Relativistic perfect fluids near Kasner singularities
Florian Beyer, Todd A. Oliynyk
TL;DR
This work analyzes the compressible relativistic Euler equations on Kasner spacetimes near the big‑bang singularity without symmetry or isotropy restrictions. By transforming the Euler system into a symmetric hyperbolic Fuchsian form and applying a new singular initial value problem theory, the authors establish the existence of a stable family of solutions carrying the full asymptotic data and prove nonlinear stability under small perturbations. The analysis employs a forward Fuchsian method to capture the singular dynamics and a backward framework to relate forward and singular limits, yielding precise decay rates and co-moving behavior under a regime where the sound speed satisfies $0< c_s^2 < 1$ and $c_s^2 > \max\{p_1,p_2,p_3\}$. The results extend to Kasner–scalar field backgrounds and illuminate stable fluid asymptotics near Kasner big‑bang singularities, with implications for early-universe cosmology and beyond.
Abstract
We establish the existence of a stable family of solutions to the Euler equations on Kasner backgrounds near the singularity with the full expected asymptotic data degrees of freedom and no symmetry or isotropy restrictions. Existence is achieved through transforming the Euler equations into the form of a symmetric hyperbolic Fuchsian system followed by an application of a new existence theory for the singular initial value problem.
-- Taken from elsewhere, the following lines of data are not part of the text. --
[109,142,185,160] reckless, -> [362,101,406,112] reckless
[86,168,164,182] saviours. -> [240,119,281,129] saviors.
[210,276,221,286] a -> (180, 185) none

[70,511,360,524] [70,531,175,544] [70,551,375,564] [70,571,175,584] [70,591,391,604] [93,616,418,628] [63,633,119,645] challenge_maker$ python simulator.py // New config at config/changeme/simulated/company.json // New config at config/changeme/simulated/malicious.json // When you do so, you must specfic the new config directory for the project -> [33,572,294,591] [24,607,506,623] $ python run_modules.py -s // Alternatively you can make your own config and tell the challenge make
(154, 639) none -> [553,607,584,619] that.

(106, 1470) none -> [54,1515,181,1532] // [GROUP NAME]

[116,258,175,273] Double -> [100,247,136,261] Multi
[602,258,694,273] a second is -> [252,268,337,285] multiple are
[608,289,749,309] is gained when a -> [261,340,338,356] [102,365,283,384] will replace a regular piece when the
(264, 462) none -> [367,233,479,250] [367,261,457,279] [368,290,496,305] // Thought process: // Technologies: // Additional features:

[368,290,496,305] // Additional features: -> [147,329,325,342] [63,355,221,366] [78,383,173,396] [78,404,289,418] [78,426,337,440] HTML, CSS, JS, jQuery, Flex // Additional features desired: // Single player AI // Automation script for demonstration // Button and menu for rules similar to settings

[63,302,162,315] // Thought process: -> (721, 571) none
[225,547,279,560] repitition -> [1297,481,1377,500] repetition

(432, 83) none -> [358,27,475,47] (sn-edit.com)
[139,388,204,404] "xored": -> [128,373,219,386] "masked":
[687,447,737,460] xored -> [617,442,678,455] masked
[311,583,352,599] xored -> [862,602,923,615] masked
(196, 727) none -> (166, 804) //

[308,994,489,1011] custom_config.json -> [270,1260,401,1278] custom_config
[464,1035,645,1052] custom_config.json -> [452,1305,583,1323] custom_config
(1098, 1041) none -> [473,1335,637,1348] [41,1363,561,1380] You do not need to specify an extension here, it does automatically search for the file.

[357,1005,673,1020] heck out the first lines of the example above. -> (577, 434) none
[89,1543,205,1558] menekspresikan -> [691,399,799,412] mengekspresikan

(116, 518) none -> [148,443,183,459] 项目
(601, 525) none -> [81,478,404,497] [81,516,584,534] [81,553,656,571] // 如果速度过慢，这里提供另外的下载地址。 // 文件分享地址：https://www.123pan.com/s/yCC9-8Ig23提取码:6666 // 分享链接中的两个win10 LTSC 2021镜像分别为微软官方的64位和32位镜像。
Stability is shown to follow from the existence theory for the (regular) global initial value problem for Fuchsian systems that was developed in arXiv:1907.04071. In fact, for each solution in the family, we prove the existence of an open set of nearby solutions with the same qualitative asymptotics and show that any such perturbed solution agrees again with another solution of the singular initial value problem. All our results hold in the regime where the speed of sound of the fluid is large in comparison to all Kasner exponents. This is interpreted as the regime of stable fluid asymptotics near Kasner big bang singularities.